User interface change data
=== Begin Enclosure ===
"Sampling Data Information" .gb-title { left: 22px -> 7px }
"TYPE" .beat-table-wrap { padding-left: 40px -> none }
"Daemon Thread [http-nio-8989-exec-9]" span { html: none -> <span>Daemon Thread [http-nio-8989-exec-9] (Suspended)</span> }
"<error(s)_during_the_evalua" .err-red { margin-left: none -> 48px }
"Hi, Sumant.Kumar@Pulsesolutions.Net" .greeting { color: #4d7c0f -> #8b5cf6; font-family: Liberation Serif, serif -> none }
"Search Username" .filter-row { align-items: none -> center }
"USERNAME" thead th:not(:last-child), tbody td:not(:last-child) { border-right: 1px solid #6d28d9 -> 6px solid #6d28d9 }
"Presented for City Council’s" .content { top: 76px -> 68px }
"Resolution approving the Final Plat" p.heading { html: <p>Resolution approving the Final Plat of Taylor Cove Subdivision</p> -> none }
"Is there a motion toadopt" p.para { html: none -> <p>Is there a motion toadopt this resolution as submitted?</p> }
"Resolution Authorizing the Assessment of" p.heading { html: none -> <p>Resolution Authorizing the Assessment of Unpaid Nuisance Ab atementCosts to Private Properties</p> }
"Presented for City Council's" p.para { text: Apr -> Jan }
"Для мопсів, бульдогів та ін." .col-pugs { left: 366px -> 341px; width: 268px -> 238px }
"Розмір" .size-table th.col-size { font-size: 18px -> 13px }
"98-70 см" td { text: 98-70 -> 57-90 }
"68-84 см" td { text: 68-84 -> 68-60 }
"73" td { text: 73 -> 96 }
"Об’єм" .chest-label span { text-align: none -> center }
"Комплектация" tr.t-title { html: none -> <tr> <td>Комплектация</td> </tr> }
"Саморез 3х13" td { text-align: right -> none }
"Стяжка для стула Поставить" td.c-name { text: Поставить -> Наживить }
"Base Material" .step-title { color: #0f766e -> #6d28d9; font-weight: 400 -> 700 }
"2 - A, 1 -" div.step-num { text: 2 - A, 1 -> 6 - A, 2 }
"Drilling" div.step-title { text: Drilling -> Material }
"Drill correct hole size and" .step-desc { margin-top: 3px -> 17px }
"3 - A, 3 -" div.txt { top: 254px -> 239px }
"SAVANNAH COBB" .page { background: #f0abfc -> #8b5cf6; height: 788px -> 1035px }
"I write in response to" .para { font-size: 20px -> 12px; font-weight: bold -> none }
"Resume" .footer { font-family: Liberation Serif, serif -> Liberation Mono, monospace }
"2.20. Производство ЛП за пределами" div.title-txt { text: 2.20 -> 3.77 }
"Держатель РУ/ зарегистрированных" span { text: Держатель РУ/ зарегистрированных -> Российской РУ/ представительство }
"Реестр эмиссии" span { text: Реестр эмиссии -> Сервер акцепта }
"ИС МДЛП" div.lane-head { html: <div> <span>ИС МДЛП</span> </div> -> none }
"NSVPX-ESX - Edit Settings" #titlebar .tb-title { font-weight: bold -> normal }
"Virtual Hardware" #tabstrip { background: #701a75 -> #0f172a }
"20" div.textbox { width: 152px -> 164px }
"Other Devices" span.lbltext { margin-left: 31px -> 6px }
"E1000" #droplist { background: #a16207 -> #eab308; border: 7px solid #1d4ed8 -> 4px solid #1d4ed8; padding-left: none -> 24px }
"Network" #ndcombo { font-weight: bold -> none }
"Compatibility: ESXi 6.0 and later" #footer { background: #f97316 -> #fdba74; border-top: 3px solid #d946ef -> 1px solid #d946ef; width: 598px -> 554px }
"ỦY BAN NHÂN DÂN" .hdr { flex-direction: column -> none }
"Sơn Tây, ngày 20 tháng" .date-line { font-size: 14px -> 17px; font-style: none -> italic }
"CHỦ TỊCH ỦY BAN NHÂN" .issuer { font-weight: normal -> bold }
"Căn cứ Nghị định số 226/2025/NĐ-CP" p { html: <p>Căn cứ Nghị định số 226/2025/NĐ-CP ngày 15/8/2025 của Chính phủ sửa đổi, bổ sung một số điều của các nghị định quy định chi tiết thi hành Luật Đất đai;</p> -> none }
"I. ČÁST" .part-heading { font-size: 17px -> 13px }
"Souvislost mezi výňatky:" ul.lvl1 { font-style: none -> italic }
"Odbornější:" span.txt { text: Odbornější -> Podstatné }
=== End Enclosure ===
#### WORK INSTRUCTION
Retrieve all lines from the data that contain the string "Council".

#### EXERCISE SOLUTION
"Presented for City Council’s" .content { top: 76px -> 68px }
"Presented for City Council's" p.para { text: Apr -> Jan }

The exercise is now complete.